:: EXCERPTED DATA ::
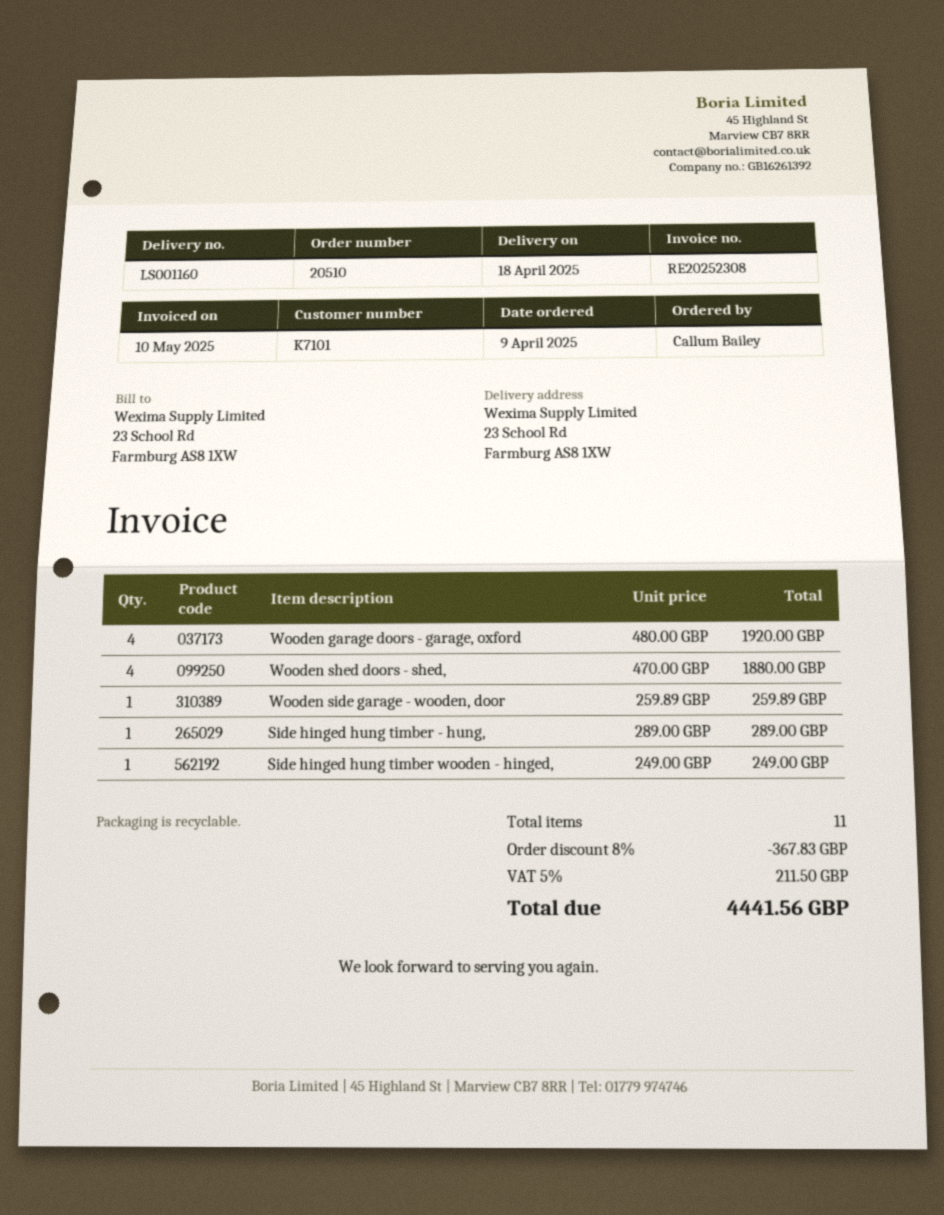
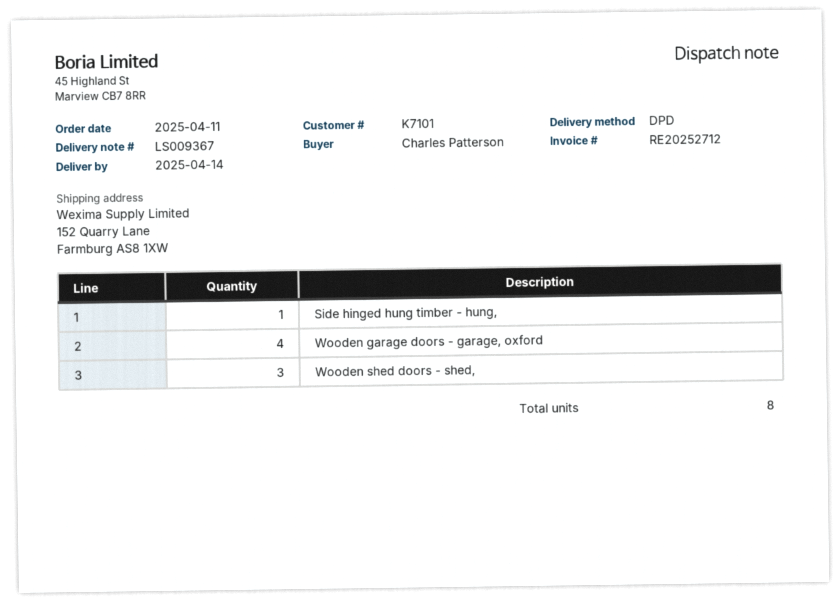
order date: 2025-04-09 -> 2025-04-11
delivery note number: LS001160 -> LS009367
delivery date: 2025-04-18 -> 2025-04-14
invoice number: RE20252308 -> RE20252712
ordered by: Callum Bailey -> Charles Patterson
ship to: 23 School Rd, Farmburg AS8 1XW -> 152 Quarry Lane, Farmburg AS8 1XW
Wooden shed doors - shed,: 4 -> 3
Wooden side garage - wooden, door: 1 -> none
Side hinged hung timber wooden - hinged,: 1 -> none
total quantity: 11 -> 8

* * *

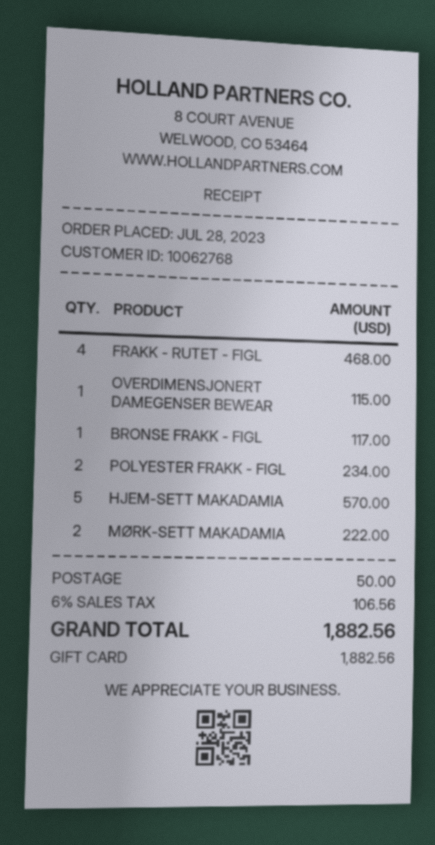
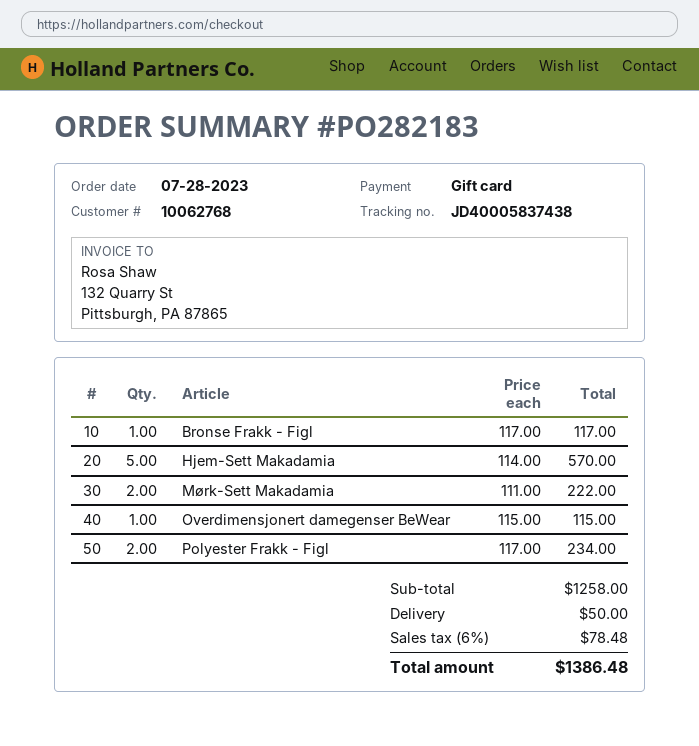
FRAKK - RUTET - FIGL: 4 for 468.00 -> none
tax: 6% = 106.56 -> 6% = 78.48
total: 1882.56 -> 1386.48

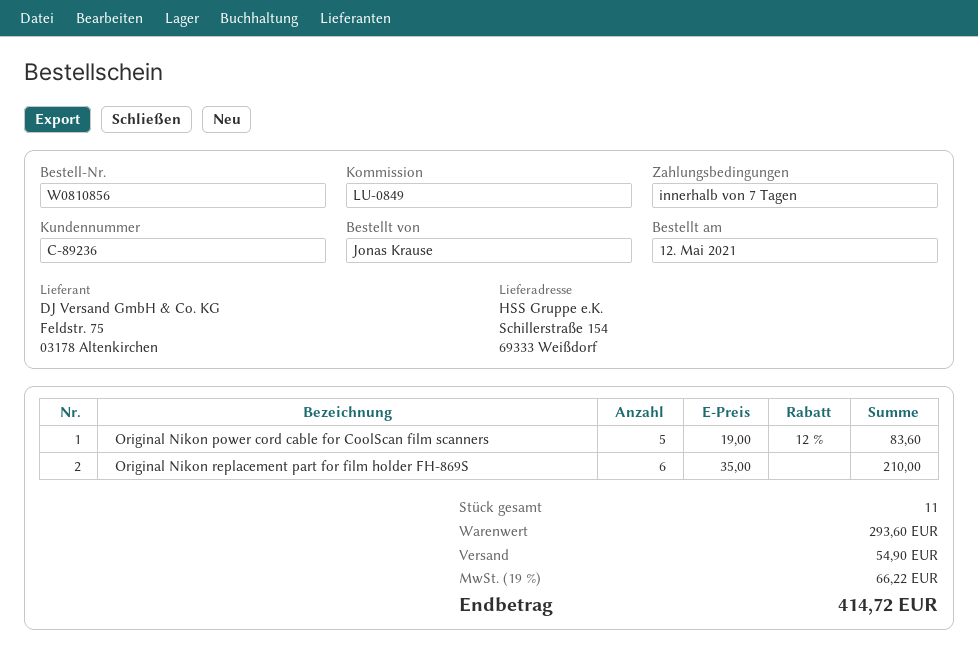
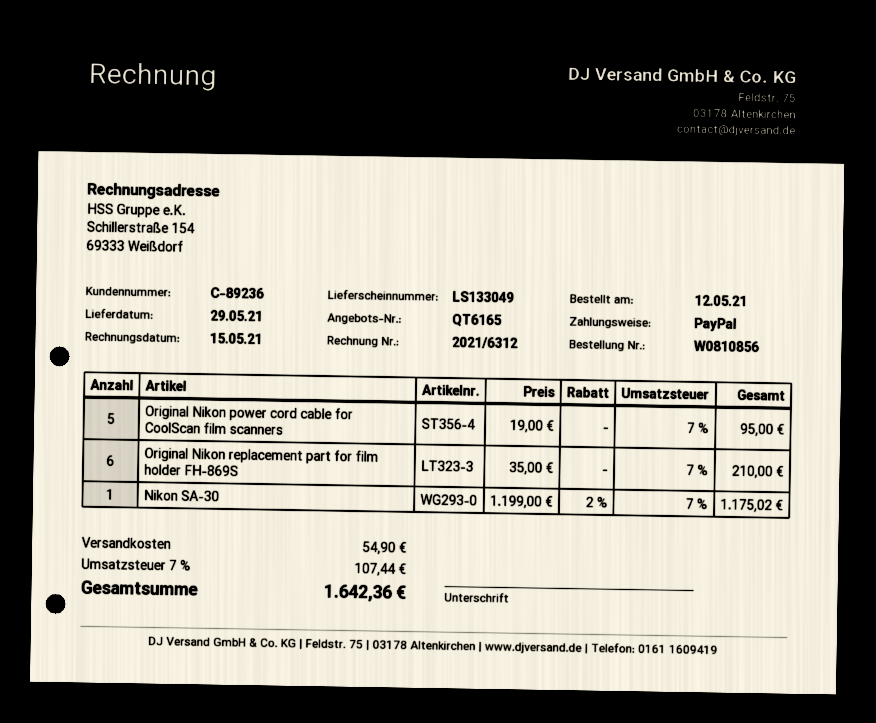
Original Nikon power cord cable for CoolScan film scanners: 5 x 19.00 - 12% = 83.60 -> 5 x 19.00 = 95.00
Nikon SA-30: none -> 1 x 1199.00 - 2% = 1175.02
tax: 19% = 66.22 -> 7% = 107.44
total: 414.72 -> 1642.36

...

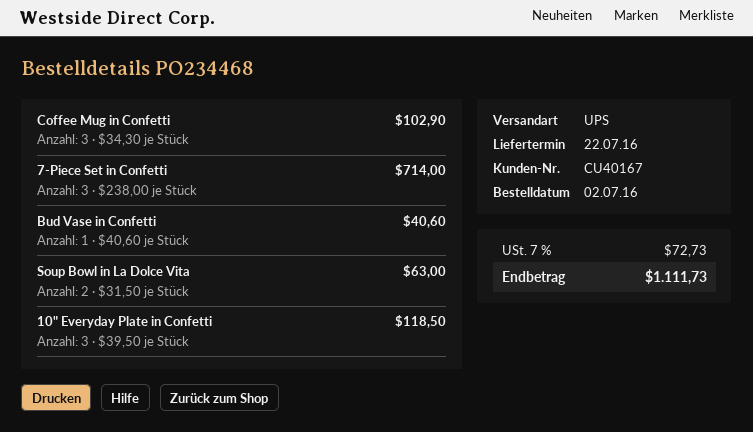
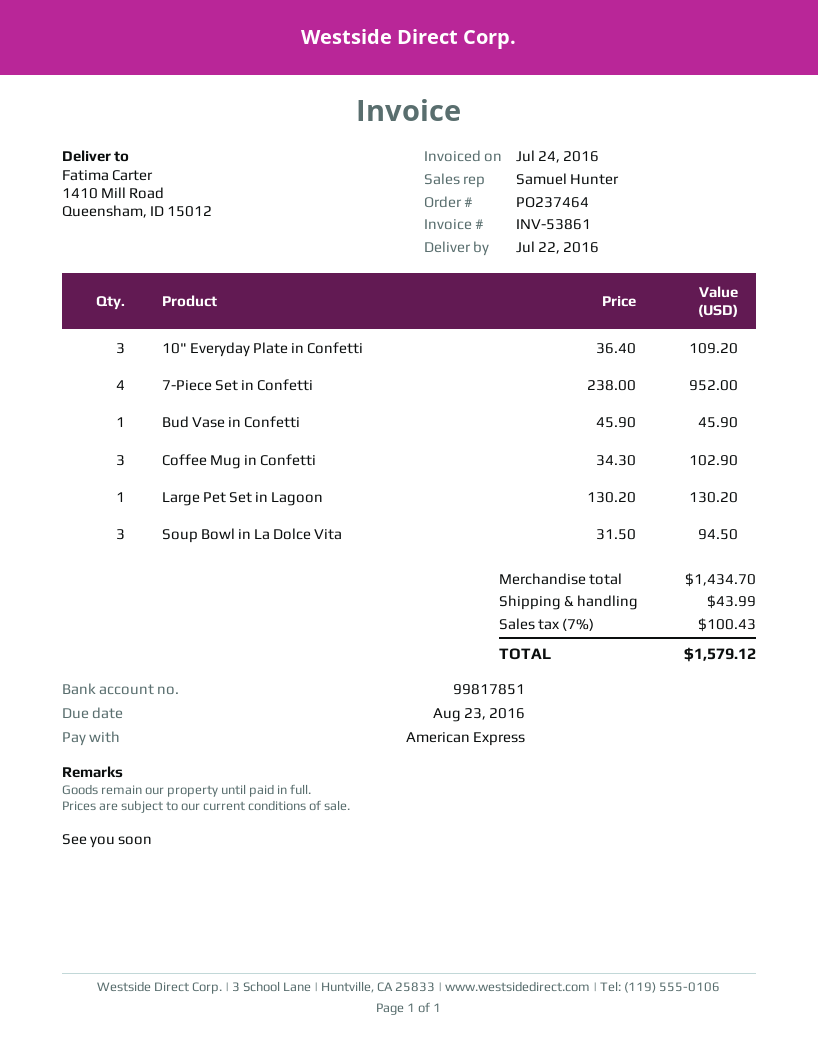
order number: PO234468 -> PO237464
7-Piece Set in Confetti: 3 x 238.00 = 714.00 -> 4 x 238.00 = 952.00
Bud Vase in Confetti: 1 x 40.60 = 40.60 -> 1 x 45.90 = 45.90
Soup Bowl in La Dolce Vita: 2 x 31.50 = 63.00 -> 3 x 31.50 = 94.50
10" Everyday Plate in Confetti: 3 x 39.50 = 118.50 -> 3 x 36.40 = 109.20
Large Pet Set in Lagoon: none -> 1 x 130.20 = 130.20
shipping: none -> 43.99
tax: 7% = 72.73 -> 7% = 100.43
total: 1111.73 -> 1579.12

:: REQUIRED ACTION ::
Look back over the records above. Reproduce exactly everything from the line with "tax: 6% = 106.56 -> 6% = 78.48" down to the line with "total: 414.72 -> 1642.36", inclusive, and leave the pictures out.

:: WRITTEN RESPONSE ::
tax: 6% = 106.56 -> 6% = 78.48
total: 1882.56 -> 1386.48

Original Nikon power cord cable for CoolScan film scanners: 5 x 19.00 - 12% = 83.60 -> 5 x 19.00 = 95.00
Nikon SA-30: none -> 1 x 1199.00 - 2% = 1175.02
tax: 19% = 66.22 -> 7% = 107.44
total: 414.72 -> 1642.36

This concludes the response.